+++ Study material

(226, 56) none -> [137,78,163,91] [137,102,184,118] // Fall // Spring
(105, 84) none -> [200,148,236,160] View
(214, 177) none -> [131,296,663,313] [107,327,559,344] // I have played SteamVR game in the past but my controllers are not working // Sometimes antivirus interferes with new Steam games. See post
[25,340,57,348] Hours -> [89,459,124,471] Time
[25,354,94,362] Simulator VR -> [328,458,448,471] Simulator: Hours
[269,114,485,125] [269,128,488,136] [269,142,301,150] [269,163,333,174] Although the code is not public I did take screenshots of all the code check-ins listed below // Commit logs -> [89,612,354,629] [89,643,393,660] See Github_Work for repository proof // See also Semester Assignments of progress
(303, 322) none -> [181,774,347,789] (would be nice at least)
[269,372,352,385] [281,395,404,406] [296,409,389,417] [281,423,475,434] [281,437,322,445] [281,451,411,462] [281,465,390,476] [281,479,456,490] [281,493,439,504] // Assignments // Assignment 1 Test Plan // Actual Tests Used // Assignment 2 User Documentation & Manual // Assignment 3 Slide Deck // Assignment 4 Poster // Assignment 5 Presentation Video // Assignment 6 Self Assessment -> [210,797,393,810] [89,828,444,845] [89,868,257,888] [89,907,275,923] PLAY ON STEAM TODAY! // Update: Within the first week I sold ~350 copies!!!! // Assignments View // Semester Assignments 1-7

++++++
+++ Study material

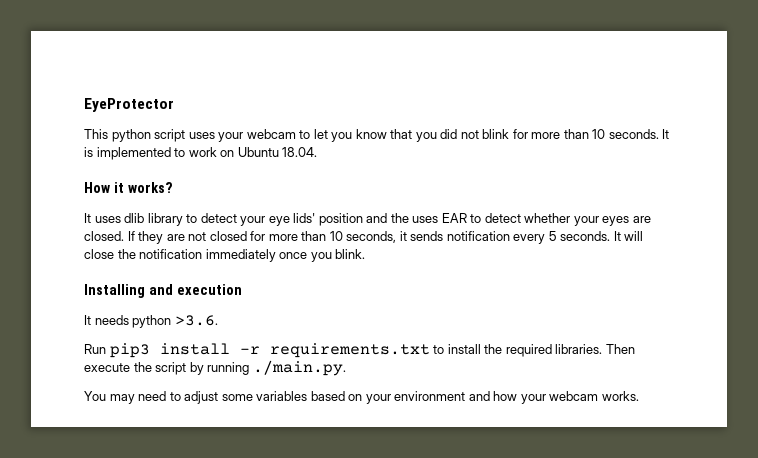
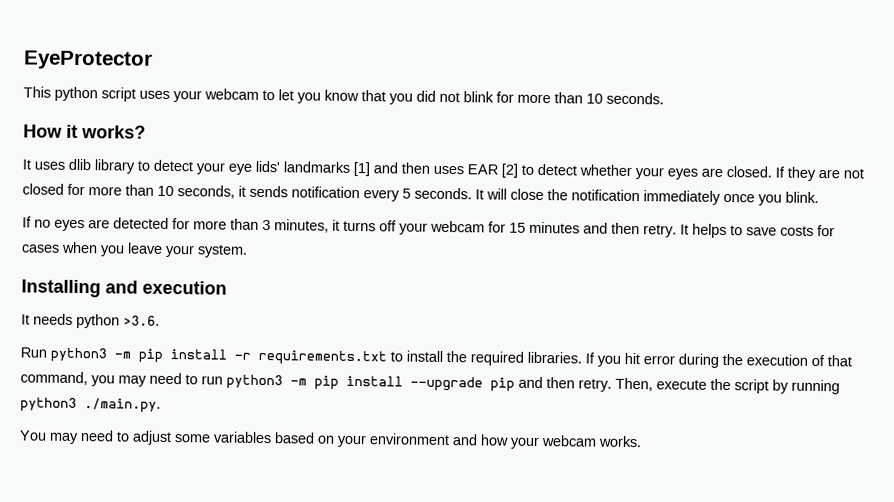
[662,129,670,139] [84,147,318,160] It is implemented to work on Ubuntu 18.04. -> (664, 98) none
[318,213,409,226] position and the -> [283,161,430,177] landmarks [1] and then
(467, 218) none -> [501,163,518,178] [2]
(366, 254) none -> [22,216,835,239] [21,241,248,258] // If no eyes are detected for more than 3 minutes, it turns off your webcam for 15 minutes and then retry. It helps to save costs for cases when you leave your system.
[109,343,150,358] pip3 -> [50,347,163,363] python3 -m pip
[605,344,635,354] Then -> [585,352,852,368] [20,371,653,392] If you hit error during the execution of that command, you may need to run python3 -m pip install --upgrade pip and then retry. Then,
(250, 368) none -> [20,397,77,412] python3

++++++
+++ Study material

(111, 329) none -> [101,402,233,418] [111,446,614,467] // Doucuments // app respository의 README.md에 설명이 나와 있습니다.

++++++

Goal of the exercise
The lines above, starting at the one with "(105, 84) none -> [200,148,236,160] View" and ending at the one with "(303, 322) none", are the only ones to return, exactly as written.

Answer to this exercise
(105, 84) none -> [200,148,236,160] View
(214, 177) none -> [131,296,663,313] [107,327,559,344] // I have played SteamVR game in the past but my controllers are not working // Sometimes antivirus interferes with new Steam games. See post
[25,340,57,348] Hours -> [89,459,124,471] Time
[25,354,94,362] Simulator VR -> [328,458,448,471] Simulator: Hours
[269,114,485,125] [269,128,488,136] [269,142,301,150] [269,163,333,174] Although the code is not public I did take screenshots of all the code check-ins listed below // Commit logs -> [89,612,354,629] [89,643,393,660] See Github_Work for repository proof // See also Semester Assignments of progress
(303, 322) none -> [181,774,347,789] (would be nice at least)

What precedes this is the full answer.